Amem o próximo”, “Sigam o vosso coração e não a vontade de quem vos oprime”. Excepto uma pequena cena (que mesmo assim podia ter sido muito melhor esmiuçada), não há diferença entre a mensagem deste filme e a de qualquer outra película cuja narrativa assente na Ressureição. Não quero com isto dizer que se deveria ter adulterado uma história que já se encontra no imaginário mundial: mas ao alterar a direcção da “fonte de luz”, o resto da imagem deveria ter-se metamorfoseado.

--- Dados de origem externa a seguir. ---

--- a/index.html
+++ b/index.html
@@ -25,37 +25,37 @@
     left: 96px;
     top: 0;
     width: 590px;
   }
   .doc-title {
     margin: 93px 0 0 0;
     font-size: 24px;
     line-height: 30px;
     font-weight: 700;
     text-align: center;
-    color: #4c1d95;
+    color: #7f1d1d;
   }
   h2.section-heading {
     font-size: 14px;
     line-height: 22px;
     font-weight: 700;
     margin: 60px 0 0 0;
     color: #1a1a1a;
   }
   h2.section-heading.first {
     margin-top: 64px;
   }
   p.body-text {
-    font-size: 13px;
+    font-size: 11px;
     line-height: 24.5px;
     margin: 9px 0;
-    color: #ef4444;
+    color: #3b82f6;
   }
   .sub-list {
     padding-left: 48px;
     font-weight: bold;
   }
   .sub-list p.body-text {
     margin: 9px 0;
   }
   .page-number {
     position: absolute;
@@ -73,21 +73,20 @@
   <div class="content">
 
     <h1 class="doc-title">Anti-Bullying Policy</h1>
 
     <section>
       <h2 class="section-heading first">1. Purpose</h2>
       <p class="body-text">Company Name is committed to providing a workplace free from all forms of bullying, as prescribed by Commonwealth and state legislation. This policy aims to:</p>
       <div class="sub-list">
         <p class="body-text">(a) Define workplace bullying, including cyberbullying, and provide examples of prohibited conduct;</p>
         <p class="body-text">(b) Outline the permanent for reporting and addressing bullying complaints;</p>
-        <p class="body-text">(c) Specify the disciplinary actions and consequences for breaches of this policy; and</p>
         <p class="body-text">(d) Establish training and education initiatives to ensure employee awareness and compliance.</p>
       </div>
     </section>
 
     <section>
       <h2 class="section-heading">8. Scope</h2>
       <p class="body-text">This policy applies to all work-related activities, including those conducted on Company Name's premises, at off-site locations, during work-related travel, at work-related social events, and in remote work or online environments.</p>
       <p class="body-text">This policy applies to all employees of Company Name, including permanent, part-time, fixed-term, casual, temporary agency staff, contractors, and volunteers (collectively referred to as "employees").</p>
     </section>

Aliás, a fotografia é, sem dúvida, o ponto mais forte do filme. Greig Fraser (Rogue One: Uma História Star Wars, 00:30 A Hora Mais Negra) apresenta-nos o primeiro século desta era com um estilo bem indie, equilibrando as paisagens imutáveis, os grandes planos dos olhos azuis de Phoenix e Mara e tracking shots no limiar do foco (perdendo-o muitas vezes). É a própria fotografia que reforça o poder dos atores, não colocando muitas barreiras entre nós e as suas morosas (re)acções.

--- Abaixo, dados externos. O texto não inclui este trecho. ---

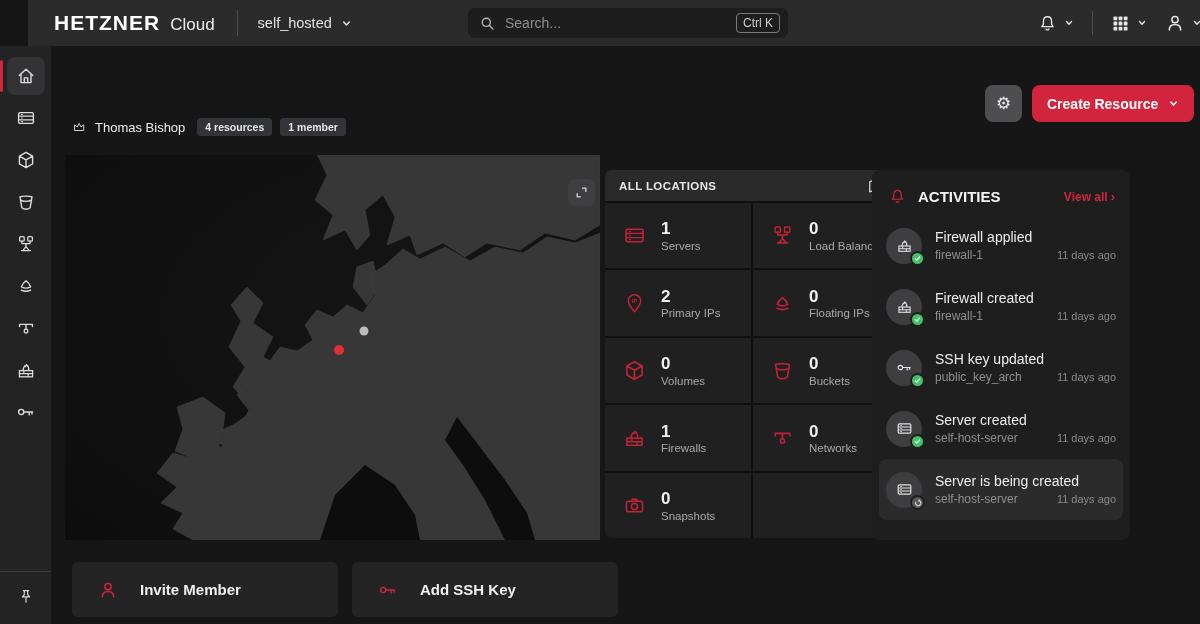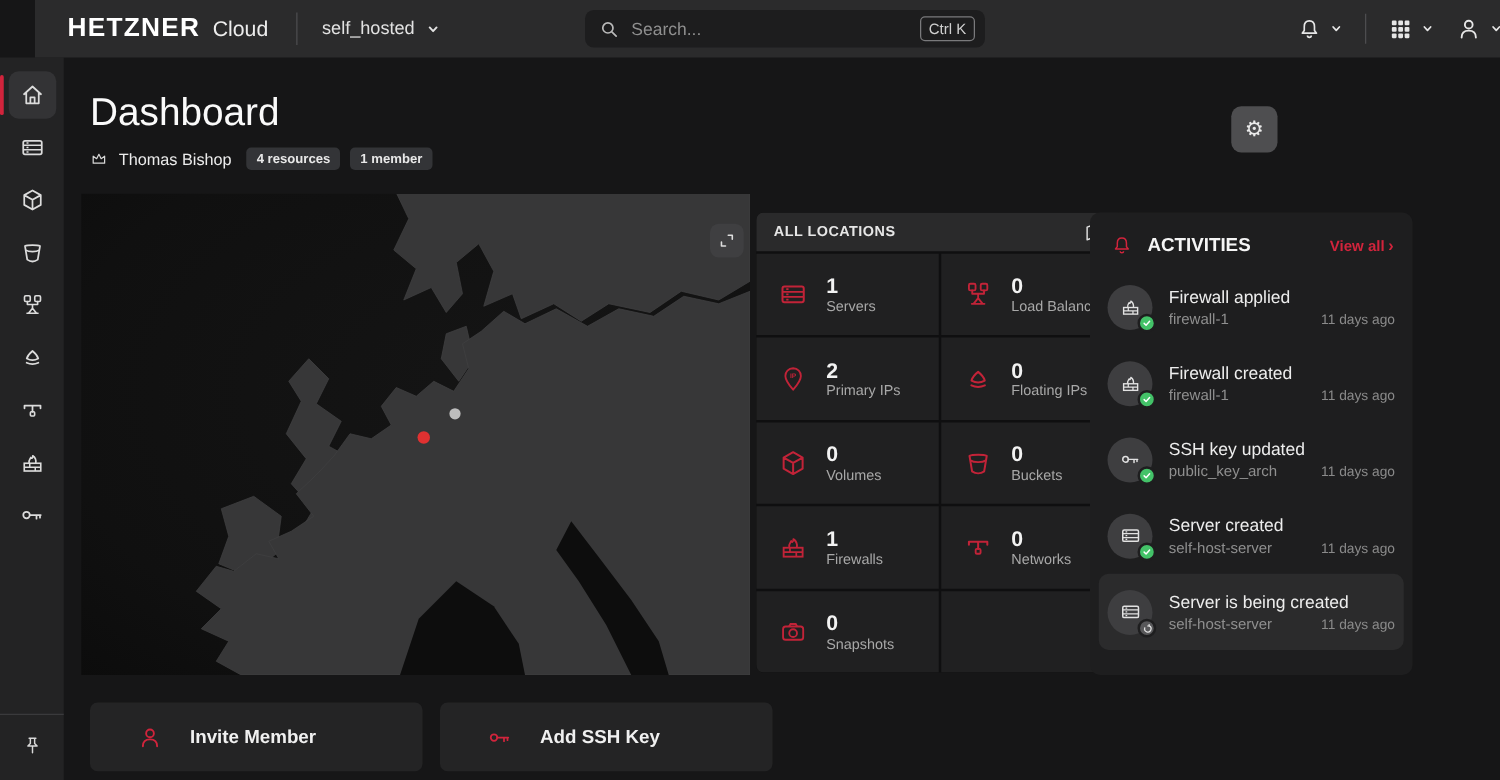--- a/index.html
+++ b/index.html
@@ -82,21 +82,21 @@
   .status-badge.success { background:#43c268; }
   .status-badge.running { background:#58585a; }
   .act-body { flex:1; min-width:0; }
   .act-title-txt { font-size:14px; font-weight:500; color:#ededed; margin-bottom:3px; white-space:nowrap; }
   .act-sub-row { display:flex; align-items:baseline; }
   .act-sub { font-size:12px; color:#8f8f8f; flex:1; }
   .act-time { font-size:11px; color:#8a8a8a; }
 
   
   .qa-btn { position:absolute; top:562px; width:266px; height:55px; background:#242425; border-radius:6px;
-    display:flex; align-items:center; padding-left:38px; gap:22px; cursor:pointer; }
+    display:flex; align-items:center; padding-left:26px; gap:22px; cursor:pointer; }
   .qa-btn.b0 { left:72px; } .qa-btn.b1 { left:352px; }
   .qa-label { font-size:15px; font-weight:600; color:#f0f0f0; }
   .qa-ic { display:flex; }
 
   svg { display:block; }
 </style>
 </head>
 <body>
 
 <svg width="0" height="0" style="position:absolute">
@@ -292,31 +292,36 @@
           <use href="#i-key"></use>
         </svg>
       </div>
     <div class="side-bottom">
       <svg width="18" height="18" viewBox="0 0 20 20">
           <use href="#i-pin"></use>
         </svg>
     </div>
   </div>
 
-  <div class="page-title">Dashboard</div>
   <div class="owner-row">
     <svg width="15" height="15" viewBox="0 0 20 20" style="color:#d8d8d8">
         <use href="#i-crown"></use>
       </svg>
     <span class="owner-name">Thomas Bishop</span>
     <span class="pill">4 resources</span>
     <span class="pill">1 member</span>
   </div>
   <div class="gear-btn">
     <span style="font-size:17px; line-height:1;">⚙</span>
+  </div>
+  <div class="create-btn" id="create-btn" style="background: rgb(210, 36, 60);">
+    <span>Create Resource</span>
+    <svg width="11" height="11" viewBox="0 0 10 10">
+        <use href="#i-chevron"></use>
+      </svg>
   </div>
 
   <div class="map">
     <svg class="land" viewBox="0 0 535 385" preserveAspectRatio="none">
       <g fill="#373738" stroke="#404041" stroke-width="0.6">
         <path d="M250,-5 L262,20 250,45 268,60 258,85 280,75 292,95 305,80 300,55 318,40 330,62 322,90 345,80 352,100 378,88 400,102 422,88 455,95 480,78 510,85 535,70 535,-5 Z"></path>
         <path d="M292,112 L308,106 314,132 302,150 288,132 Z"></path>
         <path d="M182,132 L198,148 188,168 208,182 198,202 220,214 214,238 234,252 228,276 240,298 226,318 202,326 184,308 196,286 174,272 186,252 168,232 180,212 164,192 176,166 166,150 Z"></path>
         <path d="M112,252 L138,242 160,258 156,288 134,306 110,296 118,274 Z"></path>
         <path d="M535,385 L535,78 510,88 482,82 458,98 430,92 405,106 380,92 355,104 338,94 320,110 305,120 310,140 298,158 282,150 268,162 252,155 240,170 248,185 232,196 215,192 202,210 188,225 172,240 186,258 168,270 150,278 158,292 140,288 122,302 108,298 92,318 112,332 96,348 118,358 108,374 128,385 Z"></path>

A lentidão no desdobrar do filme faz com que as duas horas sejam arrastadas.

É justo dizer que as interpretações são o que de mais original o filme tem a apresentar. Consegue jogar com algumas das ideias preconcebidas sobre as personagens e conferir-lhes nuances bizarras. É um risco que pode alienar alguns públicos, mas também mostrar-se estimulante para outros. A banda-sonora, embora sobrecarregada de sentido por ser a última com a assinatura do falecido Jóhann Jóhannsson (Sicario – Infiltrado, Arrival – O primeiro encontro), não consegue emocionar, distraindo muitas vezes com tons eletrónicos completamente fora de contexto para o período e tom apresentados. Os retoques de Hildur Guðnadóttir no produto final não podem, nem devem, ser ignorados.

A lentidão no desdobrar do filme faz com que as duas horas sejam arrastadas. Há algum poder, mas sem grande desenvolvimento de personagem ou acções fortes a pautá-las, fica-se sempre perdido em olhares e divagações. Trocas de diálogo inteligentes arrebitam o espírito, mas o tom exasperado de Phoenix coloca a interrogação se ele e/ou Ele estavam a gozar connosco. As personagens secundárias têm, efectivamente, alguma força: mas sem ser Chiwetel Ejiofor (12 Anos Escravo, Doutor Estranho) no papel de Pedro e Tahar Rahim (O Profeta, O Dia do Falcão) enquanto Judas, é pouco provável que te lembres de mais alguém.

As palavras finais expõem o filme: foi uma bela tentativa de mostrar um outro lado da História, mas fica-se pela superfície. Ironicamente, ou não, Maria Madalena começa e acaba com imagens da personagem titular debaixo de água. Continuo à espera do filme que nos leve até ao fundo com ela.